Wednesday, April 10, 2024

He Began to Speak in Parables

He Began to Speak in Parables.  While I am barely able to claim the classification dog-person, I’m certainly not a cat-person. When the children were little, we tried to adopt a stray cat, but within a week it was clear that Tiger preferred belonging to everyone and no one than to one family on E. Vine Street. So much for trying to cozy up to a cat. But that week was enough to help me better understand this joke. A pet owner befriends, feeds, waters, shelters, and occasionally pampers his dog, and the dog thinks, “He must be God.” A pet owner befriends, feeds, waters, shelters, and occasionally pampers his cat, and the cat thinks, “I must be God.”

Whichever side of the cat or dog debate we might populate, one thing is agreed: cats have claws, metaphorically and literally. Soft and cuddly can become sharp and combative in a moment.
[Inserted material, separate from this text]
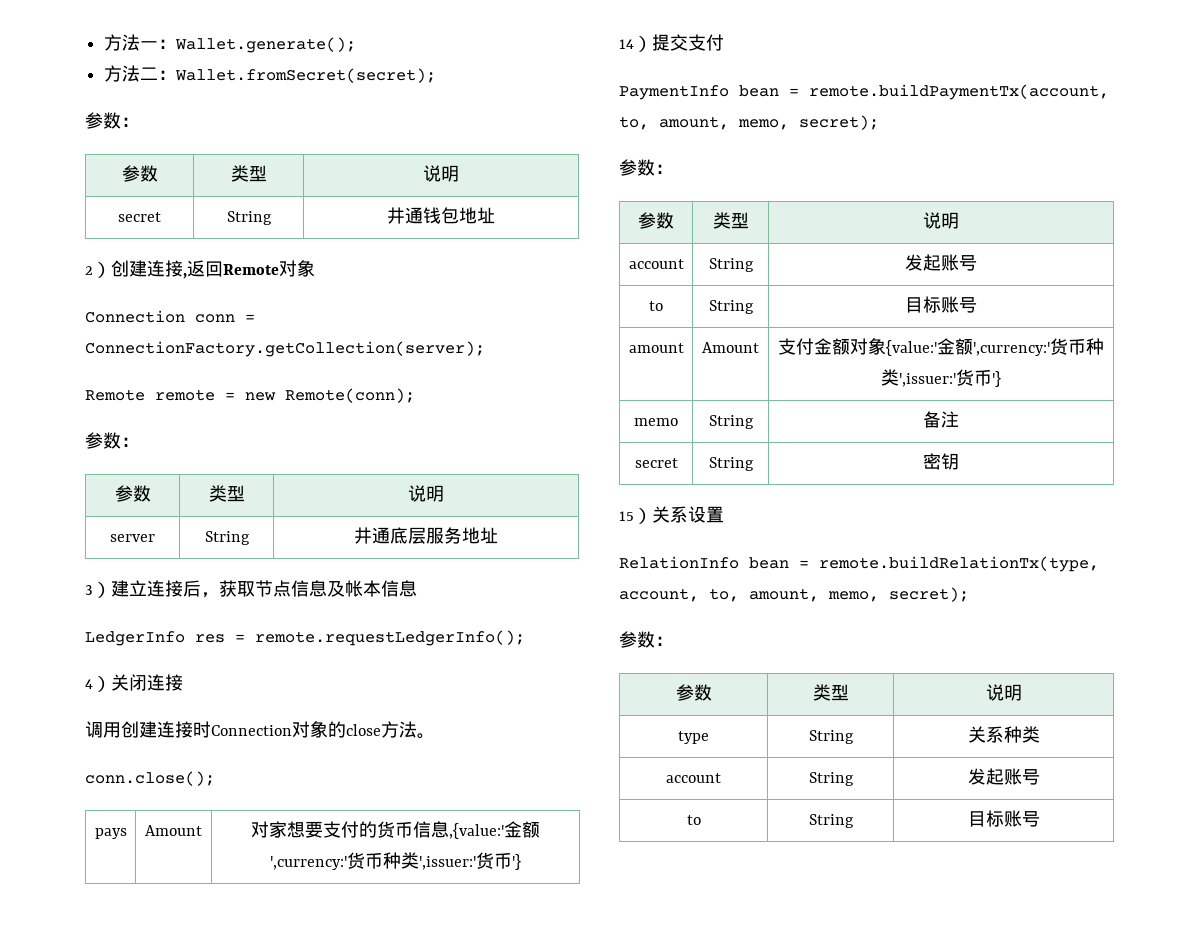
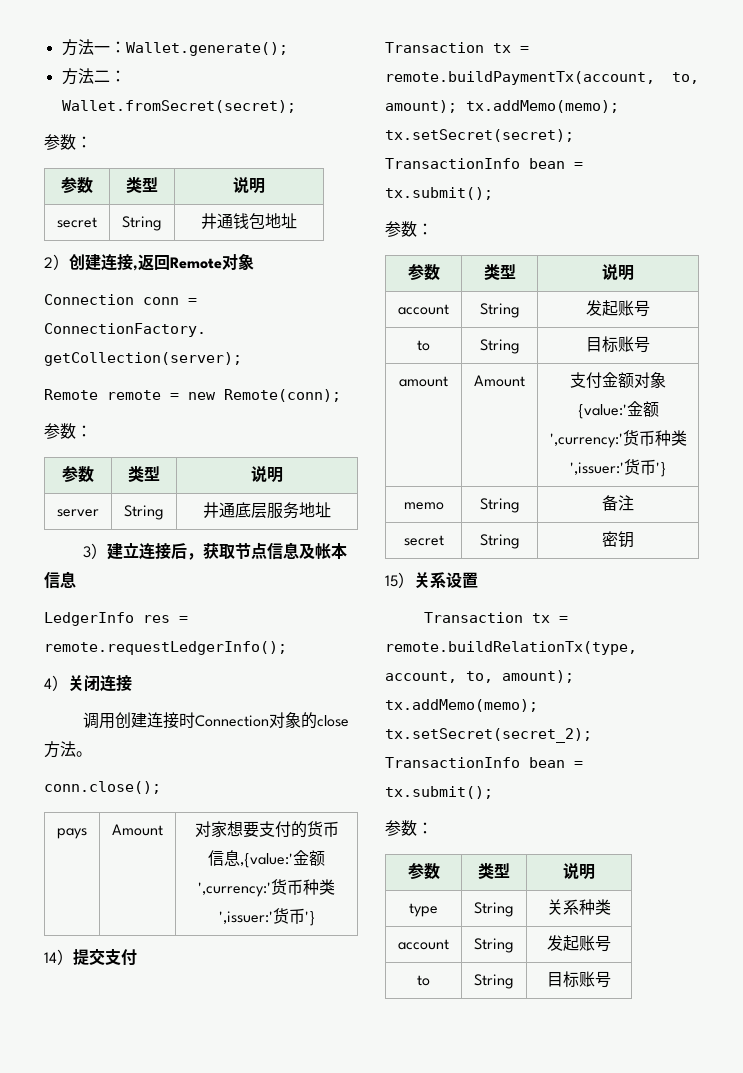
- PaymentInfo bean = remote.buildPaymentTx(account, to, amount, memo, secret);
+ Transaction tx = remote.buildPaymentTx(account, to, amount); tx.addMemo(memo); tx.setSecret(secret); TransactionInfo bean = tx.submit();
- RelationInfo bean = remote.buildRelationTx(type, account, to, amount, memo, secret);
+ Transaction tx = remote.buildRelationTx(type, account, to, amount); tx.addMemo(memo); tx.setSecret(secret_2); TransactionInfo bean = tx.submit();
I think of a cat’s retractable claws when I read Jesus’ parables. Most people think of parables as soft and cuddly imaginary stories, and they are … until they are not. In a moment, they can turn ferocious. The Lion of Judah has claws that shred our defensive barriers to his truth. His parables are serious business!

A pivot occurred around the midpoint of Jesus’ earthly ministry where he transitioned from teaching directly to speaking in parables. Parables were a result of disbelief. Like the people rejected John the Baptist, saying, “He has a demon” (Matt. 11:18), so the people rejected Jesus, saying, “Look at him! A glutton and a drunkard, a friend of tax collectors and sinners!” (Matt. 11:19). Pivot—“then he began to denounce the cities where most of his mighty works had been done, because they did not repent” (Matt. 11:20). Pivot—Jesus “began to speak to them in parables” (Mark 12:1) because of their galvanized disbelief.

We assume that Jesus used parables to narrow the gap between belief and disbelief, like clever sermon illustrations, but the exact opposite is true. The parables widen the gap. The parables are judgment. Those who understand the parables give evidence that they have a regenerated heart, eyes that see, and ears that hear. Those who do not understand the parables give evidence that they have a heart of stone, spiritually veiled eyes, and spiritually dulled ears. "Jesus said, ‘For judgment I came into this world, that those who do not see may see, and those who see may become blind.’ Some of the Pharisees near him heard these things, and said to him, ‘Are we also blind?’ Jesus said to them, ‘If you were blind, you would have no guilt; but now that you say, `We see,´ your guilt remains’” (John 9:39-41).

“With the merciful you show yourself merciful; with the blameless man you show yourself blameless; with the purified you show yourself pure; and with the crooked you make yourself seem tortuous” (Psa. 18:25-26).